In primo grado e in appello la difesa aveva chiesto la riqualificazione del reato in violenza privata; analoga richiesta era stata avanzata dal pubblico ministero, tesi però respinta dal Tribunale di Milano. Anche la Cassazione ha giudicato infondato il ricorso difensivo, confermando la qualificazione come violenza sessuale di gruppo.

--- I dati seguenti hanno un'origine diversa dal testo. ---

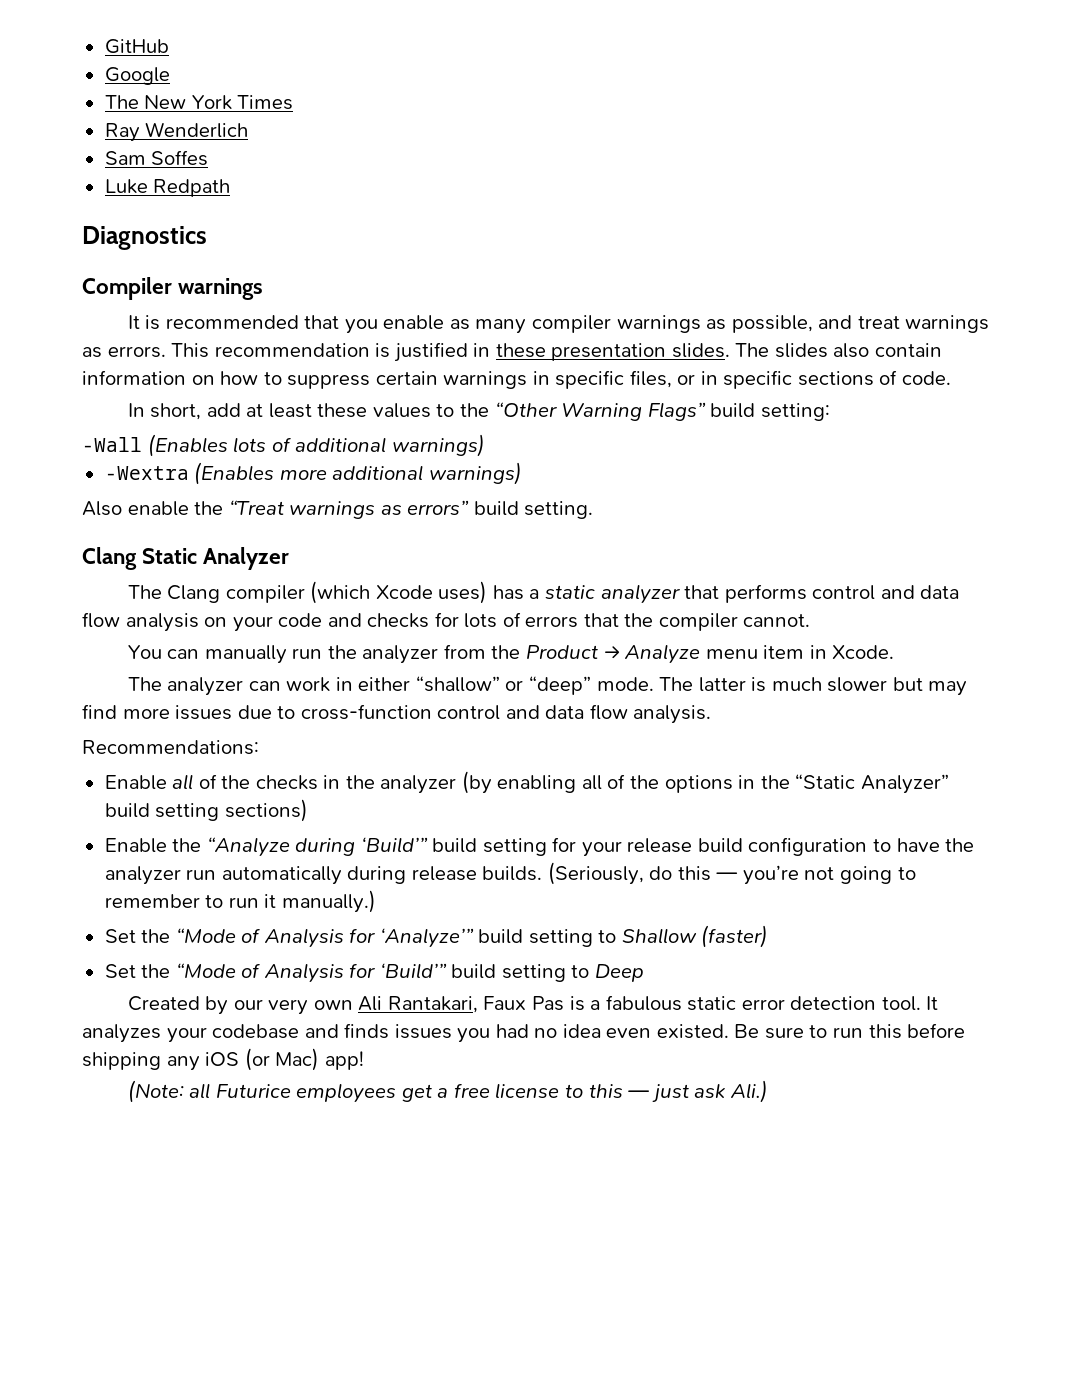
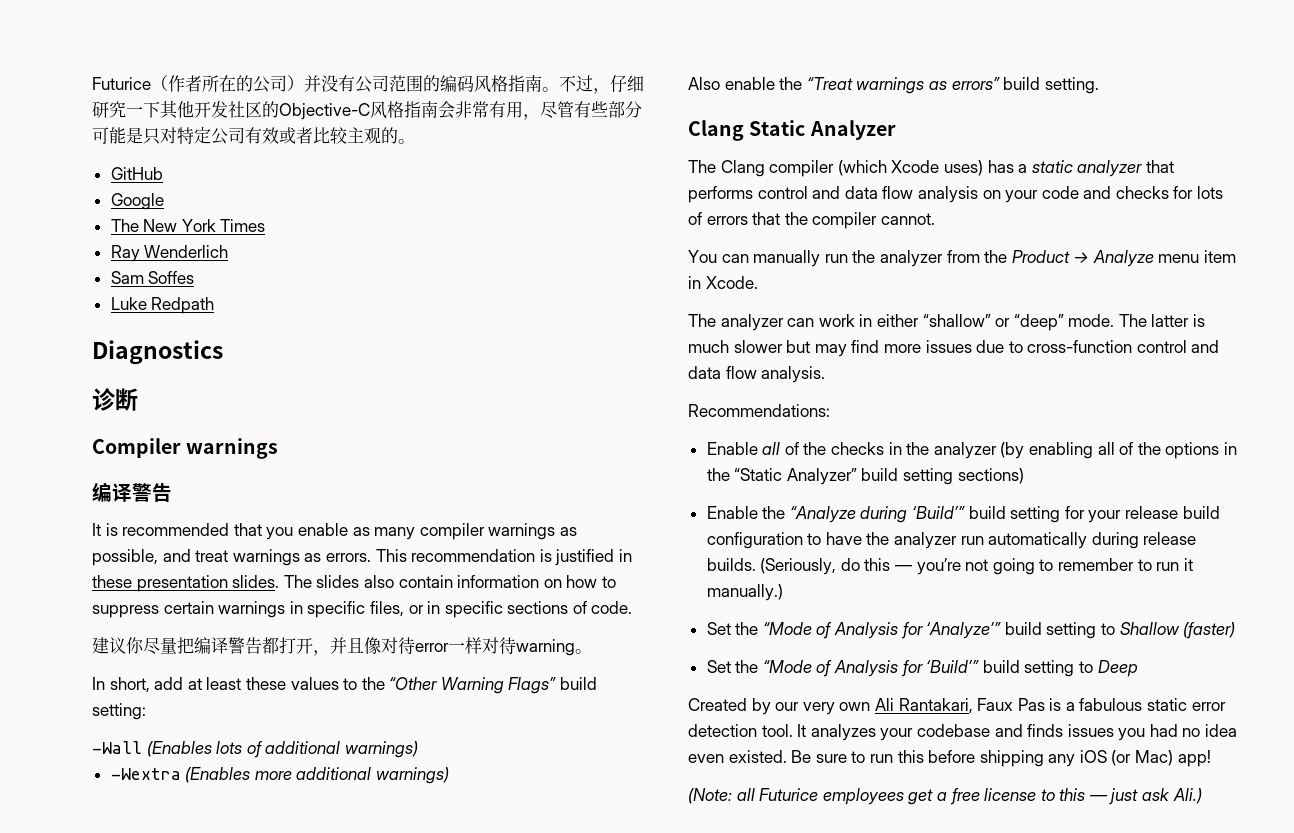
(104, 46) none -> [92,75,644,94] [92,100,642,120] [92,127,415,145] Futurice（作者所在的公司）并没有公司范围的编码风格指南。不过，仔细研究一下其他开发社区的Objective-C风格指南会非常有用，尽管有些部分可能是只对特定公司有效或者比较主观的。 //
(207, 238) none -> [92,388,138,411] // 诊断
(264, 289) none -> [92,482,172,502] // 编译警告
(952, 378) none -> [92,637,592,656] // 建议你尽量把编译警告都打开，并且像对待error一样对待warning。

I giudici hanno ritenuto che il secondo imputato abbia fornito un contributo materiale essenziale al reato: oltre ad aver organizzato l’appartamento e le trattative telematiche sul luogo, la tipologia e il prezzo della prestazione, è stato indicato come esecutore delle violenze e delle minacce preliminari e strumentali all’atto sessuale. La sua permanenza appena fuori dalla porta della camera, percepita dalla vittima, ha per i giudici ridotto le possibilità di fuga e di sottrarsi al rapporto non voluto.
La sentenza ha inoltre confermato una provvisionale di 20.000 euro a favore della giovane, assistita dall’avvocato Patrizio Nicolò.